Le Pen a
raison
En Hongrie, en
Pologne, l’anéantissement des Juifs avait ouvert la voie à l’ascension d’autres couches sociales. Car ils occupaient souvent des places dans la petite et
moyenne bourgeoisie. (Keith Lowe, L’Europe
barbare, Perrin, 2012).
L’idée
brillante du Front national est d’avoir compris que si des gens sont
malheureux, ou chômeurs, ou mal-logés, c’est la faute aux étrangers. Le mot
étranger est un terme vaste et permet tous les amalgames. Ainsi, en Pologne, en
Allemagne, les Juifs, qui vivaient depuis des siècles dans le pays, sont
devenus des étrangers comme les catholiques en Grande-Bretagne quand le Royaume-Uni
a rompu avec l’Eglise catholique romaine.

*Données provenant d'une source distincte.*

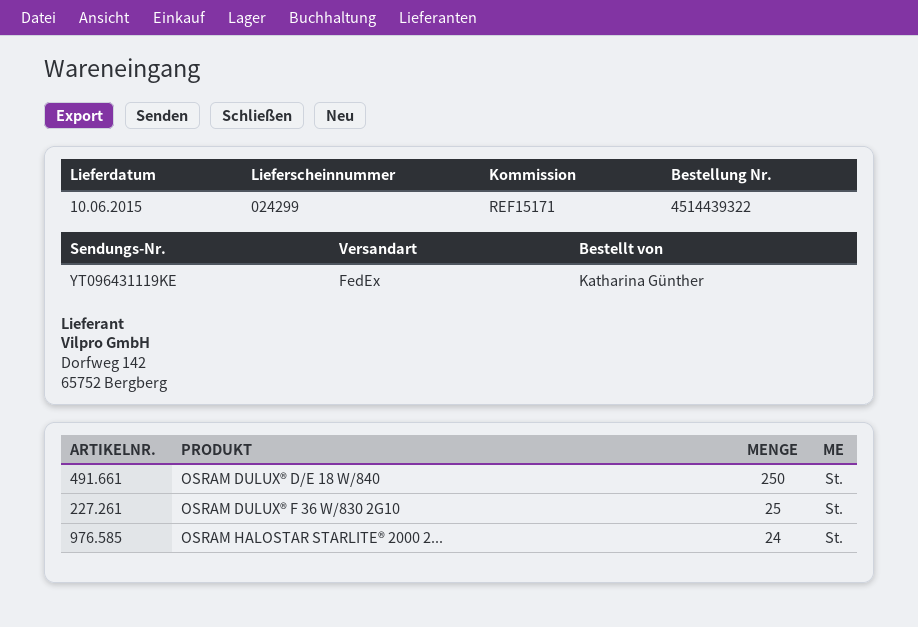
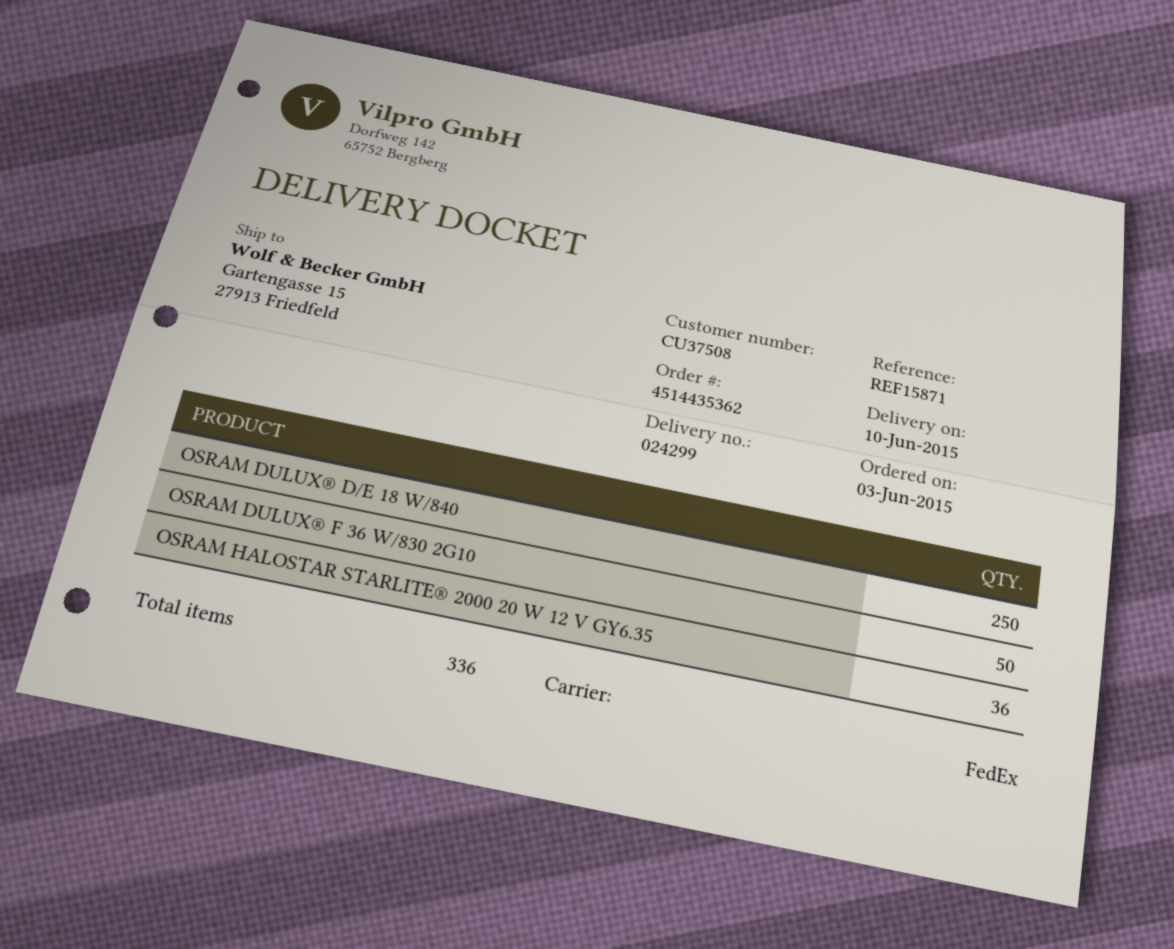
order number: 4514439322 -> 4514435362
reference: REF15171 -> REF15871
OSRAM DULUX® F 36 W/830 2G10: 25 -> 50
OSRAM HALOSTAR STARLITE® 2000 2...: 24 -> 36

L’expression, « c’est la faute aux étrangers » est justifiée si celui qui la prononce est en capacité de
définir ce que signifie exactement le mot « étrangers ». Si un
pouvoir extérieur lui impose cette définition, alors la phrase perd son sens. Si
de l’extérieur, quelqu’un lui dit que la plupart des « étrangers »
dont parle le Front national ne sont pas plus étrangers que les paysans bretons
du début de vingtième siècle, évidemment, la phrase devient difficile pour les descendants
bretons du vingt et unième siècle[.
Mais en Allemagne ou en Pologne, si l’État dit que les Juifs ne sont pas
polonais ni allemands, alors la phrase « c’est la faute aux étrangers »
prend tout son sens.
Et elle est même
tout à fait juste. Ainsi que le rappelle l’historien Keith Lowe, l’anéantissement
des Juifs pendant la Seconde guerre mondiale a permis à des milliers de
Hongrois, de Polonais et d’Allemands d’accéder aux professions, aux entreprises
et aux appartements qu’ils occupaient. L’anéantissement des Juifs avocats, banquiers,
enseignants, médecins, marchands d’art, boutiquiers, tailleurs, producteurs de
cinéma, a permis aux avocats, banquiers, enseignants, médecins, marchands d’art,
boutiquiers, tailleurs, producteurs de cinéma de prendre leur place, ce qui
prouve bien que s’ils n’accédaient pas à ces places, c’était bien la faute aux
Juifs.
Ma conclusion
est simple. Ce n’est pas parce qu’il a tort que le Front national doit être
combattu. C’est parce qu’il a raison. Dans une pièce surchauffée et saturée, ce
sont toujours les autres qui nous empêchent de respirer.